Figure 7d shows the motion pattern when the subject performed the head rotation during the data acquisition. A maximum rotation around the z-axis of approx. 23° was detected. The motion data reconstructed by RSS (1st column) show blurring near the strong field B0 field inhomogeneity and gradient field nonlinearity as pointed by yellow arrow (Fig. 7a1) and white arrow (Fig. 7a2), respectively. Moreover, noise and blurring artifacts are obviously seen everywhere in Fig. 7a3. When the motion data was divided into two groups according to the tracking information, and then reconstructed by the augmented CG-SENSE with integrated GNL correction the peripheries appear much sharper (e.g., white arrow in Fig. 7b2). However, the blurring generated by ΔB0 as pointed by yellow arrow (Fig. 7b1) still remains.

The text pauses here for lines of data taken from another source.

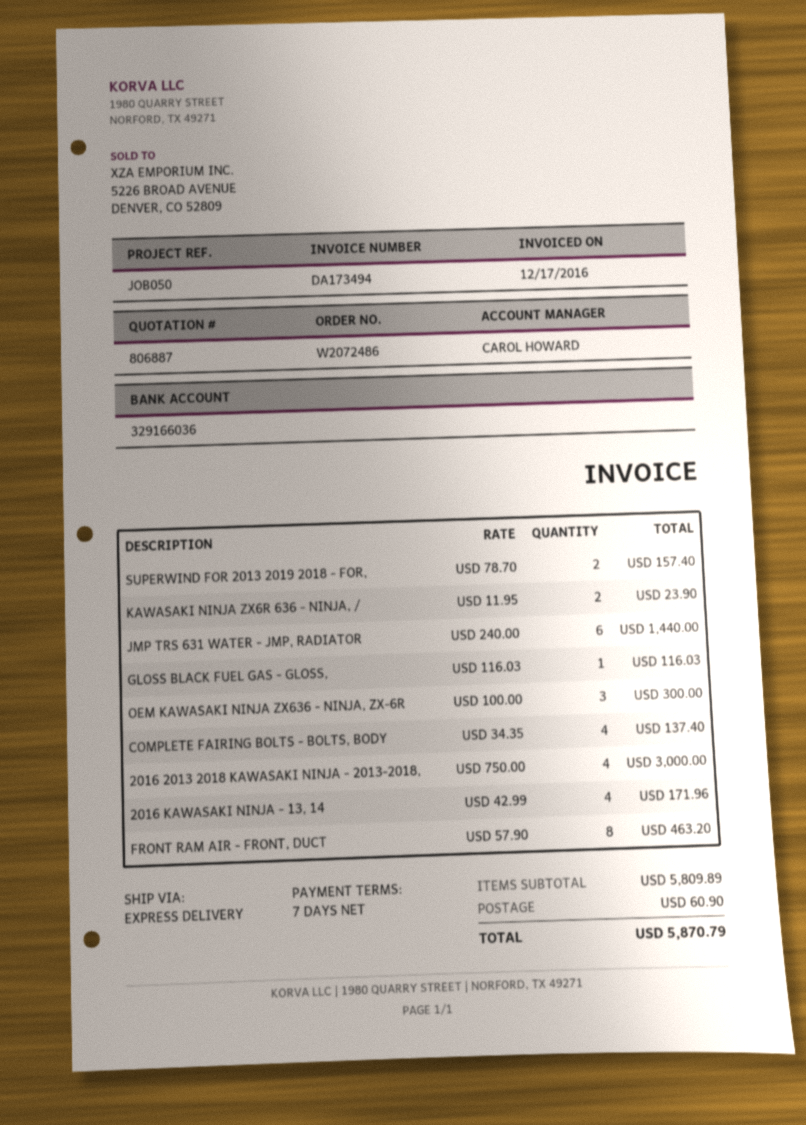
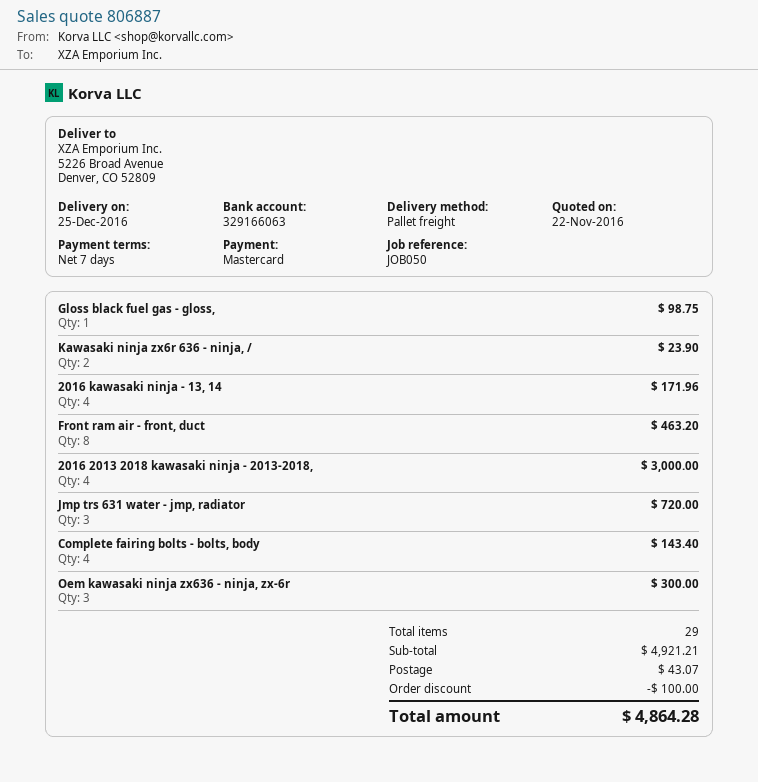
bank account: 329166036 -> 329166063
shipping method: express -> pallet freight
SUPERWIND FOR 2013 2019 2018 - FOR,: 2 for 157.40 -> none
JMP TRS 631 WATER - JMP, RADIATOR: 6 for 1440.00 -> 3 for 720.00
GLOSS BLACK FUEL GAS - GLOSS,: 1 for 116.03 -> 1 for 98.75
COMPLETE FAIRING BOLTS - BOLTS, BODY: 4 for 137.40 -> 4 for 143.40
subtotal: 5809.89 -> 4921.21
discount: none -> 100.00
shipping: 60.90 -> 43.07
total: 5870.79 -> 4864.28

Finally, the augmented CG-SENSE with integrated ΔB0&GNL corrections can further improve the reconstructed image leading to a notable reduction of the above-mentioned artifacts (3rd column). It is obvious that the blurring artifact in the yellow circle regions (Fig. 7c3) appears much less visible when comparing with the same region of GNL corrected image (Fig. 7b3).

Figure 8 demonstrates the effectiveness of the proposed method for undersampled acquisition. The full k-space data were artificially accelerated by factor 2 × 2 along both phase directions (phase and slice directions). Although, the conventional CG-SENSE [24] provided the acceptable images (1st column), the remaining aliasing artifacts due to coil sensitivity misalignment and also the blurring artifacts caused by ΔB0 and GNL are clearly visible as shown in the red circles. Note that sensitivity maps specific to the pose during the first half of the acquisition were used in conventional CG-SENSE. Superior image quality with very little remaining artifacts was achieved after applying the augmented CG-SENSE with integrated ΔB0&GNL corrections (2nd column). Note that the regularized images in Figs. 4, 7, and 8 were reconstructed with the proper λ, which were manually selected. The values of 0.08–0.12 and 0.05 were used in phantom and in vivo experiments, respectively. Basically, using large λ results in slow convergence smooth result. In contrast, small λ converges rapidly, but returns more noisy results.

Fig. 8.

Fig. 8

The 2 × 2 undersampled k-space data reconstructed by the CG-SENSE and the augmented CG-SENSE with integrated ΔB0&GNL. The axial images in the 2nd and 3rd rows correspond to the white lines #1 and #2, respectively. The sagittal images in the 4th row correspond to the white lines #3

Discussion

Since MRI reconstruction relies on knowledge about the precise magnetic field at any position to create a map of proton density, any deviation from the assumed linear encoding field due to hardware-related sources (i.e., GNL and static B0 field inhomogeneity) as well as subject-related sources (i.e., tissue-dependent chemical shift and susceptibility differences) can lead to small but relevant shifts in the apparent location of imaged structures in a stationary object [36, 37]. When the object is moving between acquisition steps, the amount and direction of local shift can change relative to the object. For small involuntary movement (<5°), the small local field shifts (±20 Hz) can degrade the image stability and decrease the Z-scores in a BOLD fMRI measurement [19]. In uncooperative patients who are unable to remain stationary larger motion may occur. Previous studies [7, 18, 21] showed that the local field shift increased proportionally to the amplitude of motion. Consequently, this can also slightly impact conventional Cartesian-sampled MRI as demonstrated in this study.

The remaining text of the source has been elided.